- Born: 1899 Iași, Romania
- Died: December 17, 1947 (aged 47–48) Washington, D.C., U.S.
- Education: City College of New York (BA) Harvard University (LLB)
- Occupation: Lawyer

= Nathan Ross Margold =

American judge

Nathan Ross Margold (1899 – December 17, 1947) was a Romanian-born American lawyer. He was a municipal judge in Washington, D.C., and the author of the 1933 Margold Report to promote civil rights for African-Americans through the courts. He was also a supporter of Native American civil rights and Native American sovereignty. In addition to his legal career, Margold is remembered as the father of adult film pioneer William Margold.

==Early life==
Nathan Ross Margold was born in Iași, Romania in 1899, to Wolf Margulies and Rosa Kahan. He was brought to the United States aged two. Growing up in Brooklyn, he graduated from City College of New York in 1919. Margold then attended Harvard Law School. He became the editor of the school's Law Review. He was a "protégé" of Felix Frankfurter, who interested him in working for social reforms and workers rights. Later, during the New Deal era, former students of Frankfurter who joined the U.S. Federal government (including Margold) were collectively referred to as "Happy Hotdogs" invoking a pun on their mentor's name.

==Career==
After earning his law degree, Margold returned to New York City in 1923 and set up a private practice. From 1925 to 1927 Margold served as the assistant U.S. attorney for the Southern District of New York. In 1927 Margold married Gertrude Weiner (the couple would go on to have a son).

Also in 1927, Felix Frankfurter persuaded Margold to return to his alma mater, the Harvard Law School, and teach Criminal Law. Harvard president A. Laurence Lowell opposed Margold, as he did not want another Jewish reformer on the faculty. Lowell's opposition was countered by law school dean Roscoe Pound who was a supporter of Frankfurter. Pound was forced to back down to Lowell after almost two years of pressure, and Margold lost his job. Margold returned to his private practice in New York City in 1928.

From 1928 to 1929 Margold served as a special counsel for the New York Transit Commission. In 1930 he served as a legal adviser on Indian affairs for the Institute for Government Research. During this time Margold also wrote many articles for law journals and coedited Cases on Criminal Law.

Due to Frankfurter's recommendation, the National Association for the Advancement of Colored People (NAACP) recruited Margold as a special counsel beginning from 1930 through 1933. In 1931, Margold wrote a book-length strategy (often referred to as the Margold Report), presenting an outline to desegregate public schools in the south. The NAACP adapted many of its ideas to advance civil rights for African-Americans through the courts, culminating in 1954's Brown v. Board of Education.

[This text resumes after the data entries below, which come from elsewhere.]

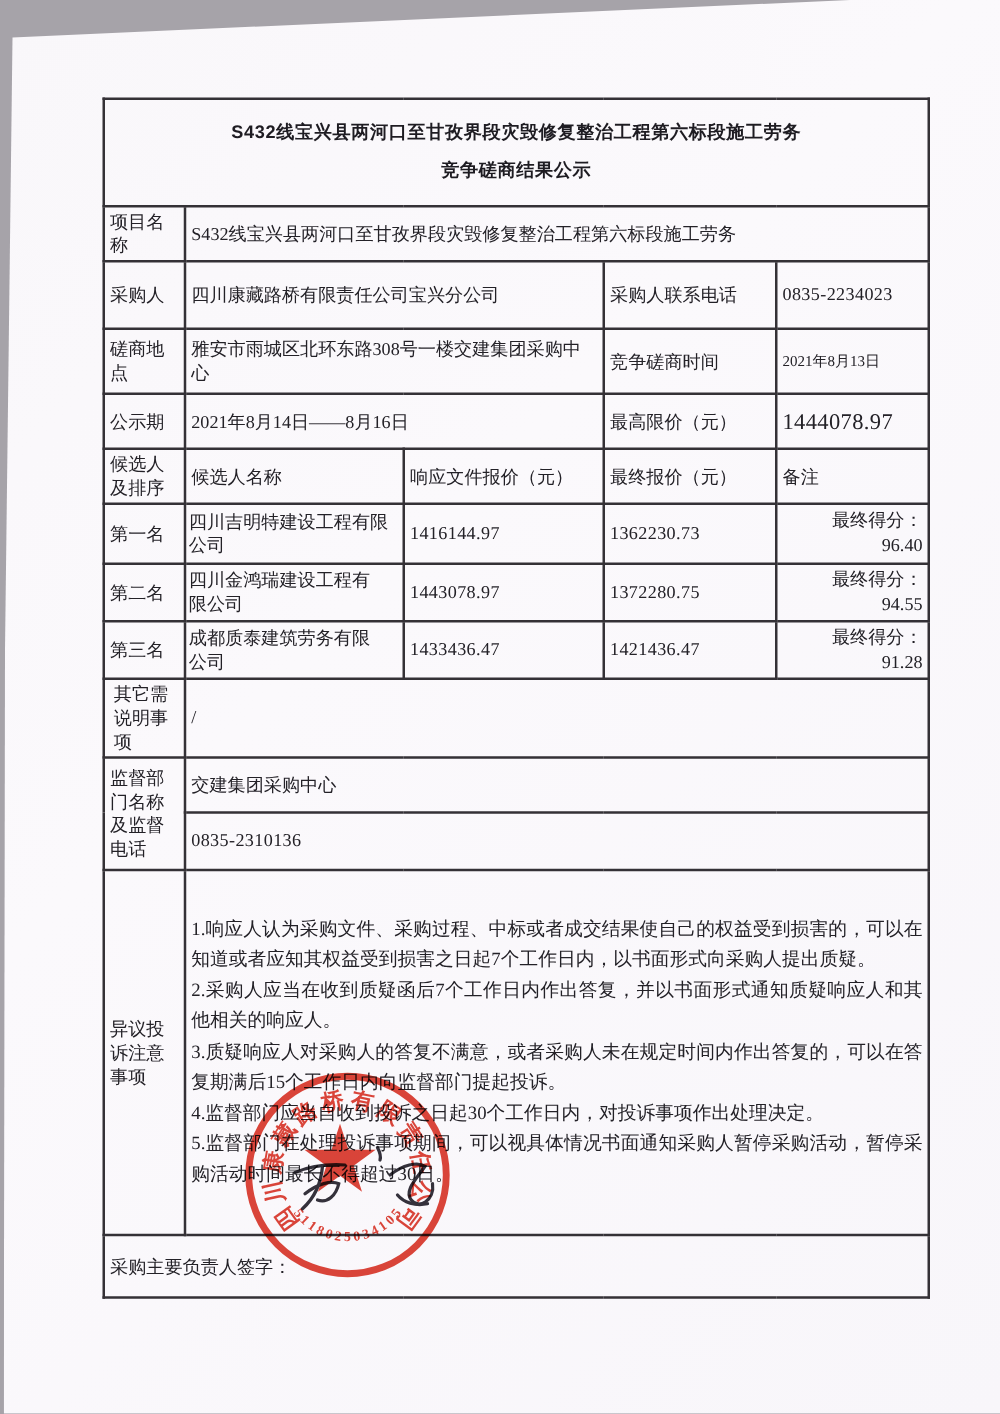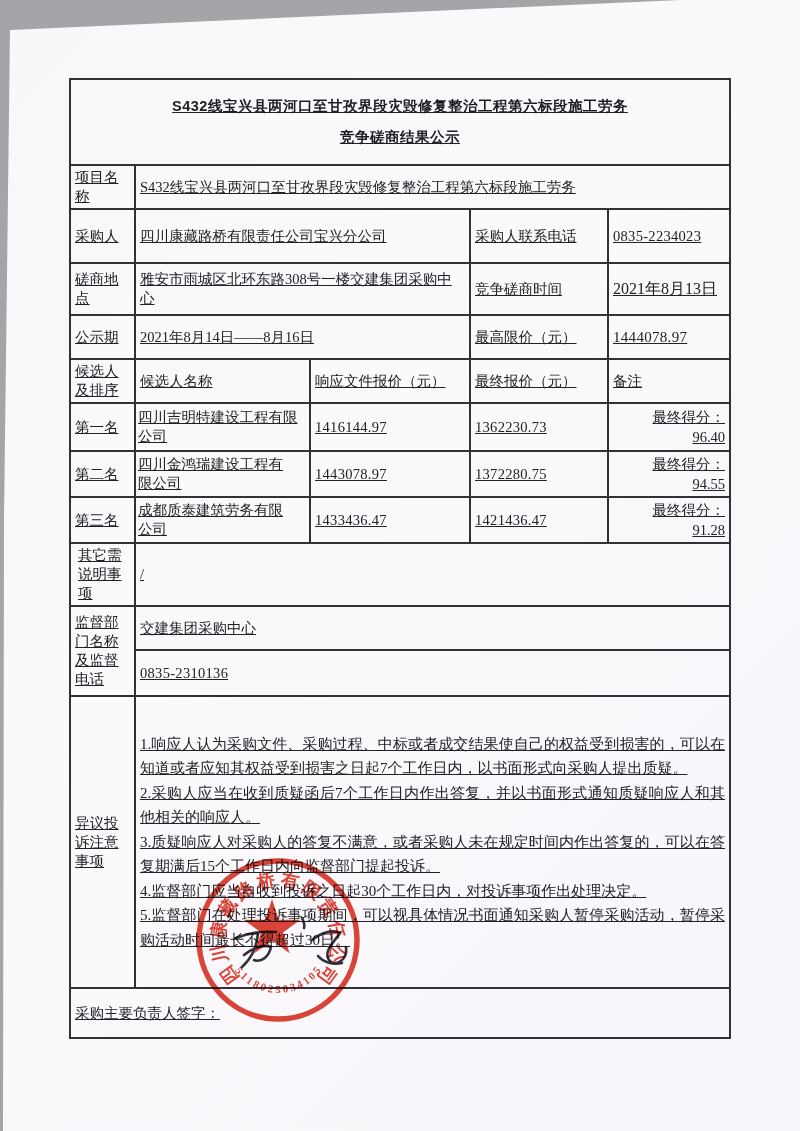--- a/index.html
+++ b/index.html
@@ -8,24 +8,23 @@
     background:#a6a3a9;
     font-family:"Liberation Serif","DejaVu Serif",serif;
     position:relative;overflow:hidden;
   }
   .paper{
     position:absolute;left:0;top:0;width:800px;height:1131px;
     background:linear-gradient(135deg,#f9f7fa 0%,#fbf9fc 40%,#f8f6fa 100%);
     clip-path:polygon(10px 30px, 680px 0px, 800px 0px, 800px 1131px, 3px 1131px, 3px 1131px, 4px 520px);
   }
   .doc-table{
-    position:absolute;left:69px;top:78px;width:661px;
+    position:absolute;left:82px;top:78px;width:661px;
     border-collapse:collapse;table-layout:fixed;
     color:#232127;
-    text-decoration:underline;
   }
   .doc-table td{
     border:2px solid #343136;
     vertical-align:middle;
     font-size:14.5px;
     padding:2px 4px;
     overflow:hidden;
   }
   .title-cell{
     text-align:center;
@@ -82,28 +81,28 @@
       <td class="c label" style="height:48px">采购人</td>
       <td colspan="2" class="l">四川康藏路桥有限责任公司宝兴分公司</td>
       <td class="c label">采购人联系电话</td>
       <td class="num">0835-2234023</td>
     </tr>
 
     <tr>
       <td class="c label" style="height:46px">磋商地点</td>
       <td colspan="2" class="l">雅安市雨城区北环东路308号一楼交建集团采购中心</td>
       <td class="c label">竞争磋商时间</td>
-      <td class="c" style="font-size:16px">2021年8月13日</td>
+      <td class="c" style="font-size:12px">2021年8月13日</td>
     </tr>
 
     <tr>
       <td class="c label" style="height:38px">公示期</td>
       <td colspan="2" class="l">2021年8月14日——8月16日</td>
       <td class="c label">最高限价（元）</td>
-      <td class="num" style="font-size:15px">1444078.97</td>
+      <td class="num" style="font-size:18px">1444078.97</td>
     </tr>
 
     <tr>
       <td class="c label" style="height:38px">候选人及排序</td>
       <td class="c label">候选人名称</td>
       <td class="c label">响应文件报价（元）</td>
       <td class="c label">最终报价（元）</td>
       <td class="c label">备注</td>
     </tr>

Margold received recommendations from Frankfurter and Justice Louis Brandeis and was hired as the solicitor for the United States Department of the Interior. He served in this department from 1933 to 1942, including acting as an aide to Interior Secretary Harold L. Ickes. Ickes named him as chairman of the Petroleum Administrative Board after the National Recovery Administration codified the industry. He was then appointed chairman of the Petroleum Labor Policy Board to administer that code, and served in that position from 1933 to 1935. The position was dissolved when the U.S. Supreme Court ruled that parts of the National Industrial Recovery Act, which had delegated petroleum code-making authority to the Executive branch, were unconstitutional in Panama Refining Co. v. Ryan. From 1933 to 1935 Margold also acted as a special assistant attorney general. With John Collier, Margold wrote the solicitor's opinion, "Powers of Indian Tribes" which was issued October 25, 1934, and commented on the wording of the Indian Reorganization Act. According to Vine Deloria Jr. and Clifford M. Lytle, "Modern tribal sovereignty thus [began] with this opinion" because the opinion recognized that the sovereignty of Indian tribes was inherent, rather than being granted to them by the federal government.

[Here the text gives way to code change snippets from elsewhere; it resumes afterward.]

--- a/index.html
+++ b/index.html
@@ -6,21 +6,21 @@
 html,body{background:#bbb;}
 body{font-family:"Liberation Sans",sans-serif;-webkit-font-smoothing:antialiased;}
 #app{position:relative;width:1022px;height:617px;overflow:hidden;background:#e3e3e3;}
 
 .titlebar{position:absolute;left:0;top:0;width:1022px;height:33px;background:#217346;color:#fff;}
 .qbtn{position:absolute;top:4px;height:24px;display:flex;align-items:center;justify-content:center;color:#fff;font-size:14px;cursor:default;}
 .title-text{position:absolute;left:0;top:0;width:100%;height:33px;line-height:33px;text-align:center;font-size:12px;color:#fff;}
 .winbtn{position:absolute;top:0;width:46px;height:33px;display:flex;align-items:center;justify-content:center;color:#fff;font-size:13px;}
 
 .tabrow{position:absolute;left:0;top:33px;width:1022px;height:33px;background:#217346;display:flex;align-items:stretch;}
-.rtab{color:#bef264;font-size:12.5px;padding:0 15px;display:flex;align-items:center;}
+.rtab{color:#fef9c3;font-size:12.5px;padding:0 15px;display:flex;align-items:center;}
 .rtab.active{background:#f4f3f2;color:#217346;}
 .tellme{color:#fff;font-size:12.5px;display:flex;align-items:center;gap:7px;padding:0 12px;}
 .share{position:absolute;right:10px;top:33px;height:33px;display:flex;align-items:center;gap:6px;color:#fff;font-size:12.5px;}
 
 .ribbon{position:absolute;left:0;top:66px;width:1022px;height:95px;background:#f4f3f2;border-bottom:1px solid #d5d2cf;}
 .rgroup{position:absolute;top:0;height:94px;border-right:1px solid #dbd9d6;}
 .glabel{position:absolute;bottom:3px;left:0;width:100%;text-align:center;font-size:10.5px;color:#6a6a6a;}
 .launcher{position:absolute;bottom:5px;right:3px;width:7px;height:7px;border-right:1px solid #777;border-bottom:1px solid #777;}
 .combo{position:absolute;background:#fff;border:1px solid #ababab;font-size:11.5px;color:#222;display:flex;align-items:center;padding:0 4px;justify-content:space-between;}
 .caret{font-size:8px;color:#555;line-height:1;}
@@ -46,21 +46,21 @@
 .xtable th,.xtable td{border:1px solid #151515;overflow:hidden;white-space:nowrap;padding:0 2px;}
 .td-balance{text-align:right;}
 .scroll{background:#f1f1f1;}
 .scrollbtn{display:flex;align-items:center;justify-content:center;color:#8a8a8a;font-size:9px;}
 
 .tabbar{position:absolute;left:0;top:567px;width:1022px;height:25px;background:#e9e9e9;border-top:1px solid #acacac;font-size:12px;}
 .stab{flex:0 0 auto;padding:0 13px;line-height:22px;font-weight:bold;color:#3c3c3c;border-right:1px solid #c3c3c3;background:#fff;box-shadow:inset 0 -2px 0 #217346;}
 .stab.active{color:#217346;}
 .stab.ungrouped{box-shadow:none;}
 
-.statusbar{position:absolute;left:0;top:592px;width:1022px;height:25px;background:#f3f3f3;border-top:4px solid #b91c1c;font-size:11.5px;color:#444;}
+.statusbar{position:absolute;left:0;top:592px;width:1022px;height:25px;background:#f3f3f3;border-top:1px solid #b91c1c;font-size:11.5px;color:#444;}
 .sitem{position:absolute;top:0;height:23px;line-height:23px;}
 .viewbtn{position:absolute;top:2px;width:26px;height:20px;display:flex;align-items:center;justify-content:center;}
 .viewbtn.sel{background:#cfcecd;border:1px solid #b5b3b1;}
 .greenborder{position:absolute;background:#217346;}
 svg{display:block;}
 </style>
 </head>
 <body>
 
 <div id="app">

In 1940, Margold wrote the introduction to the Handbook of Federal Indian Law by Felix S. Cohen. Margold believed that Indian self-governance was "a revealing record in the development of our American constitutional democracy."

Margold was a member of the Modern Forum of the League for Peace and Democracy, an organization named as a "Communist front organization" by witnesses during a hearing of the House Un-American Activities Committee in 1938.

Recognizing his loyalty and legal expertise, Franklin Delano Roosevelt appointed Margold as a judge on the Municipal Court for the District of Columbia in 1942 where he continued to serve until 1945. He was then moved to the U.S. District Court in the District of Columbia and served there until his death in 1947.

==Death==
Margold died on December 17, 1947, in Washington, D.C.